What is required
The word "folders" marks the lines to find; copy every such line from the data below.

Material for this exercise
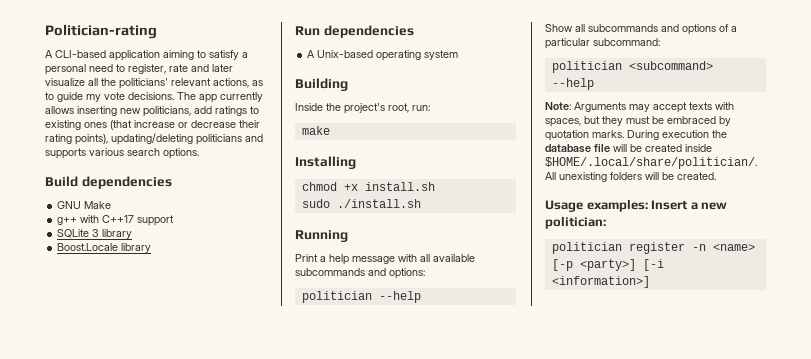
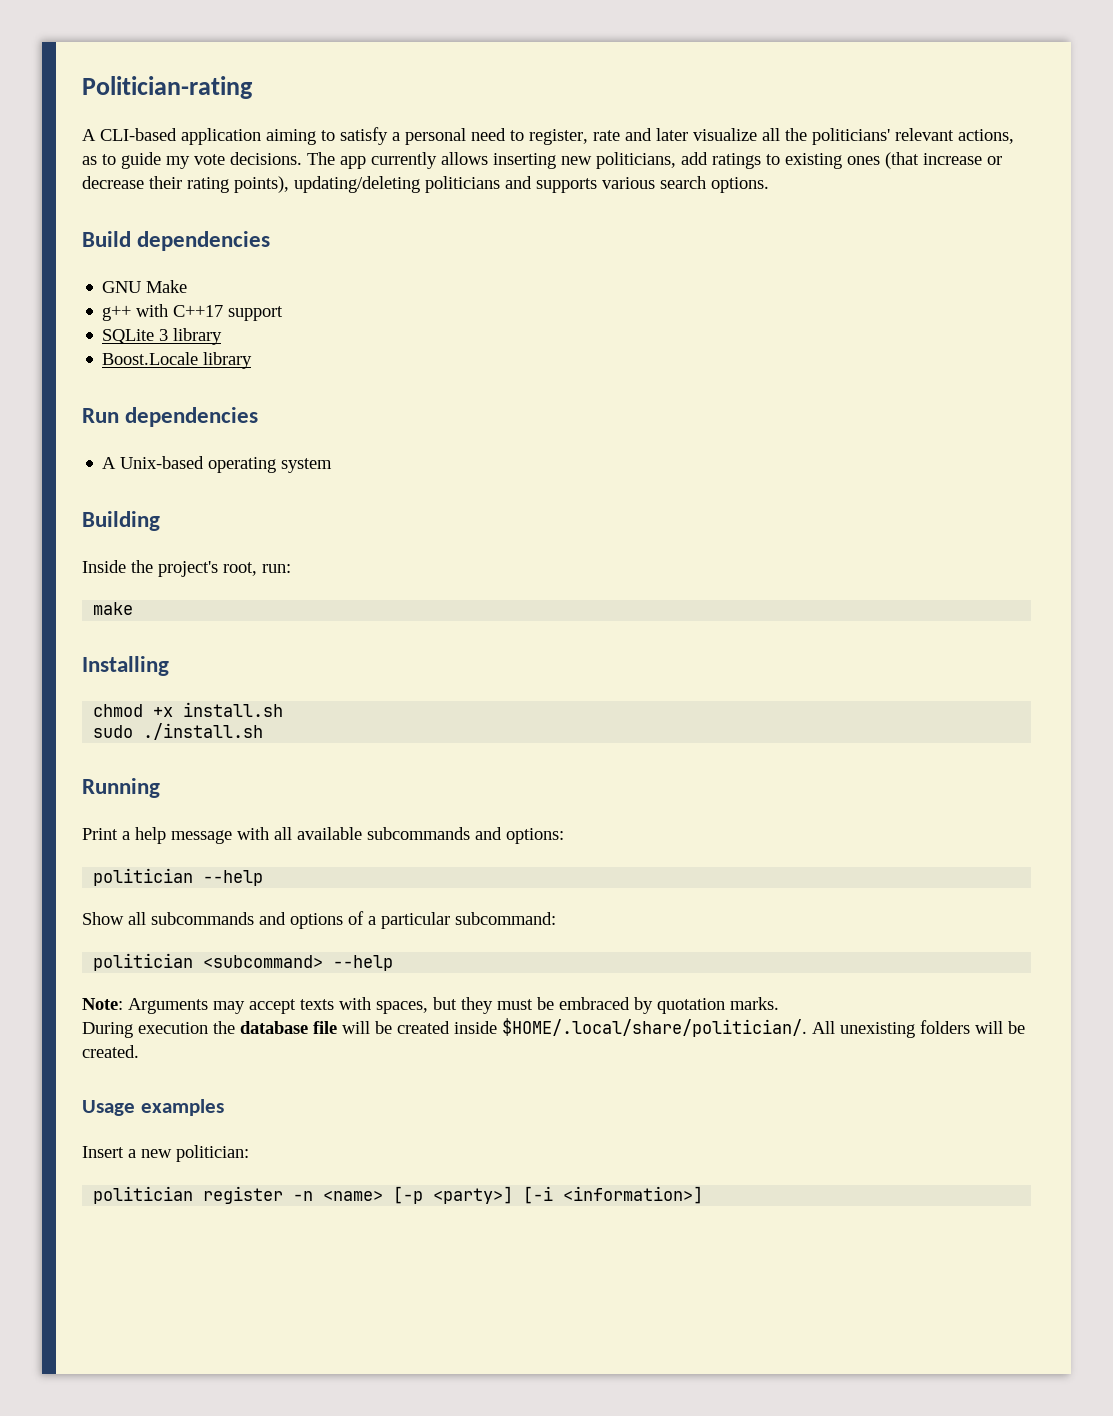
(624, 134) none -> (779, 1003) //
[586,199,648,212] examples: -> [140,1099,224,1116] examples //

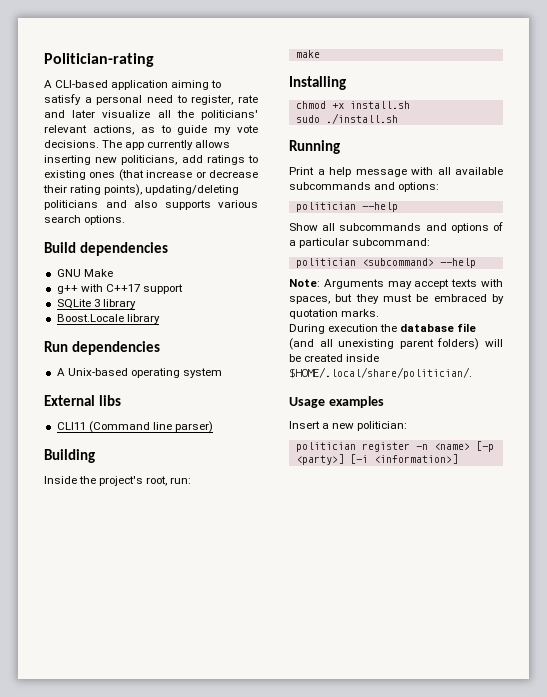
(532, 182) none -> [134,200,157,208] also
(333, 465) none -> [44,395,121,406] [56,421,213,433] // External libs // CLI11 (Command line parser)
(337, 1027) none -> [289,338,480,350] (and all unexisting parent folders)
[812,1020,1025,1038] [82,1045,139,1058] All unexisting folders will be created. -> (472, 373) none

Solution to the exercise
(337, 1027) none -> [289,338,480,350] (and all unexisting parent folders)
[812,1020,1025,1038] [82,1045,139,1058] All unexisting folders will be created. -> (472, 373) none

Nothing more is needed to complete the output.